[Edit difference data]
------------------------------------
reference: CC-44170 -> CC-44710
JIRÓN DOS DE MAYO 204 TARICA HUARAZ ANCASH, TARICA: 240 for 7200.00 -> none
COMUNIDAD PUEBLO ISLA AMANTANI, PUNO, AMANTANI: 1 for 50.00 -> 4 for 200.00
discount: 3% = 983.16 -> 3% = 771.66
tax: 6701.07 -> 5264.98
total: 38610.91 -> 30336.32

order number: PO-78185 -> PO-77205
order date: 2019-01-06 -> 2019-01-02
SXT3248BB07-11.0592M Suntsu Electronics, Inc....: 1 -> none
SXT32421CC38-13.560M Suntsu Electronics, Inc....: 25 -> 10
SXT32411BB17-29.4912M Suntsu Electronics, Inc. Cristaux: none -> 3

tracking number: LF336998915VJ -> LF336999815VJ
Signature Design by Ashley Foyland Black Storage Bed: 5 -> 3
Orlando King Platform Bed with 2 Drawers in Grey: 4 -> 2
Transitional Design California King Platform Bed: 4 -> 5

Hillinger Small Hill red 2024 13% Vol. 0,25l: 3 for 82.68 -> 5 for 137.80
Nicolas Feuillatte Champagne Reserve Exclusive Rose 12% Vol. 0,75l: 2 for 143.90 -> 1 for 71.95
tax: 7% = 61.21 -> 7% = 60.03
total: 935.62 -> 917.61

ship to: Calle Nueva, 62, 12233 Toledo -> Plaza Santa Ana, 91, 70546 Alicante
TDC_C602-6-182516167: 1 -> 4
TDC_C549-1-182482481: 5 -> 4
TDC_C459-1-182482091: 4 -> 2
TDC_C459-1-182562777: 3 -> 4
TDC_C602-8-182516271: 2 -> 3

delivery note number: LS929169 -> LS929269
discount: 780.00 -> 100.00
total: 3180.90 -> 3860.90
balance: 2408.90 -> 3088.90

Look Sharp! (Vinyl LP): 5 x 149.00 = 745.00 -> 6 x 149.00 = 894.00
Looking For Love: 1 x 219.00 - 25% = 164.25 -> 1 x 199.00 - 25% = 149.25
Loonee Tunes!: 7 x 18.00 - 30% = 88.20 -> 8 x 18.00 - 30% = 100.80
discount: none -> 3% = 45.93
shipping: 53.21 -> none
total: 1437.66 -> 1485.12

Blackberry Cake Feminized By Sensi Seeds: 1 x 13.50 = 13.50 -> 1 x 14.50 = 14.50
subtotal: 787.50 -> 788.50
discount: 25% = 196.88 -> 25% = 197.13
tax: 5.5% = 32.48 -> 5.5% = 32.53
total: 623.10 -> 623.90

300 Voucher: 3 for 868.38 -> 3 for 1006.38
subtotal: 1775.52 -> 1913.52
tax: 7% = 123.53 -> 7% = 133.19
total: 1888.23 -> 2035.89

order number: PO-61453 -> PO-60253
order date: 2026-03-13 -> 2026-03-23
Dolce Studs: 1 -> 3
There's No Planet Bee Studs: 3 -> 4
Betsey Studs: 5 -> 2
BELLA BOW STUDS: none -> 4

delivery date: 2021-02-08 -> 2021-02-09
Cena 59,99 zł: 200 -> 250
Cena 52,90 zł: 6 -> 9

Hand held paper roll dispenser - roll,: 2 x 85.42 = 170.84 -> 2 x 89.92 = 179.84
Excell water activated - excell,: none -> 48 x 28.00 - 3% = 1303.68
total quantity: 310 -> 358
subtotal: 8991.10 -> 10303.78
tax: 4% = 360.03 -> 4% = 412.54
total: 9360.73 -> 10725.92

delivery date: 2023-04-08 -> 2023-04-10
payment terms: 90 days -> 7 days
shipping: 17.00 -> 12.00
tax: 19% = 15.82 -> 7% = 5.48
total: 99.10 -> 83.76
------------------------------------
> REQUIREMENT
Retype all the data, changing nothing.

> SOLUTION TO THIS EXERCISE
reference: CC-44170 -> CC-44710
JIRÓN DOS DE MAYO 204 TARICA HUARAZ ANCASH, TARICA: 240 for 7200.00 -> none
COMUNIDAD PUEBLO ISLA AMANTANI, PUNO, AMANTANI: 1 for 50.00 -> 4 for 200.00
discount: 3% = 983.16 -> 3% = 771.66
tax: 6701.07 -> 5264.98
total: 38610.91 -> 30336.32

order number: PO-78185 -> PO-77205
order date: 2019-01-06 -> 2019-01-02
SXT3248BB07-11.0592M Suntsu Electronics, Inc....: 1 -> none
SXT32421CC38-13.560M Suntsu Electronics, Inc....: 25 -> 10
SXT32411BB17-29.4912M Suntsu Electronics, Inc. Cristaux: none -> 3

tracking number: LF336998915VJ -> LF336999815VJ
Signature Design by Ashley Foyland Black Storage Bed: 5 -> 3
Orlando King Platform Bed with 2 Drawers in Grey: 4 -> 2
Transitional Design California King Platform Bed: 4 -> 5

Hillinger Small Hill red 2024 13% Vol. 0,25l: 3 for 82.68 -> 5 for 137.80
Nicolas Feuillatte Champagne Reserve Exclusive Rose 12% Vol. 0,75l: 2 for 143.90 -> 1 for 71.95
tax: 7% = 61.21 -> 7% = 60.03
total: 935.62 -> 917.61

ship to: Calle Nueva, 62, 12233 Toledo -> Plaza Santa Ana, 91, 70546 Alicante
TDC_C602-6-182516167: 1 -> 4
TDC_C549-1-182482481: 5 -> 4
TDC_C459-1-182482091: 4 -> 2
TDC_C459-1-182562777: 3 -> 4
TDC_C602-8-182516271: 2 -> 3

delivery note number: LS929169 -> LS929269
discount: 780.00 -> 100.00
total: 3180.90 -> 3860.90
balance: 2408.90 -> 3088.90

Look Sharp! (Vinyl LP): 5 x 149.00 = 745.00 -> 6 x 149.00 = 894.00
Looking For Love: 1 x 219.00 - 25% = 164.25 -> 1 x 199.00 - 25% = 149.25
Loonee Tunes!: 7 x 18.00 - 30% = 88.20 -> 8 x 18.00 - 30% = 100.80
discount: none -> 3% = 45.93
shipping: 53.21 -> none
total: 1437.66 -> 1485.12

Blackberry Cake Feminized By Sensi Seeds: 1 x 13.50 = 13.50 -> 1 x 14.50 = 14.50
subtotal: 787.50 -> 788.50
discount: 25% = 196.88 -> 25% = 197.13
tax: 5.5% = 32.48 -> 5.5% = 32.53
total: 623.10 -> 623.90

300 Voucher: 3 for 868.38 -> 3 for 1006.38
subtotal: 1775.52 -> 1913.52
tax: 7% = 123.53 -> 7% = 133.19
total: 1888.23 -> 2035.89

order number: PO-61453 -> PO-60253
order date: 2026-03-13 -> 2026-03-23
Dolce Studs: 1 -> 3
There's No Planet Bee Studs: 3 -> 4
Betsey Studs: 5 -> 2
BELLA BOW STUDS: none -> 4

delivery date: 2021-02-08 -> 2021-02-09
Cena 59,99 zł: 200 -> 250
Cena 52,90 zł: 6 -> 9

Hand held paper roll dispenser - roll,: 2 x 85.42 = 170.84 -> 2 x 89.92 = 179.84
Excell water activated - excell,: none -> 48 x 28.00 - 3% = 1303.68
total quantity: 310 -> 358
subtotal: 8991.10 -> 10303.78
tax: 4% = 360.03 -> 4% = 412.54
total: 9360.73 -> 10725.92

delivery date: 2023-04-08 -> 2023-04-10
payment terms: 90 days -> 7 days
shipping: 17.00 -> 12.00
tax: 19% = 15.82 -> 7% = 5.48
total: 99.10 -> 83.76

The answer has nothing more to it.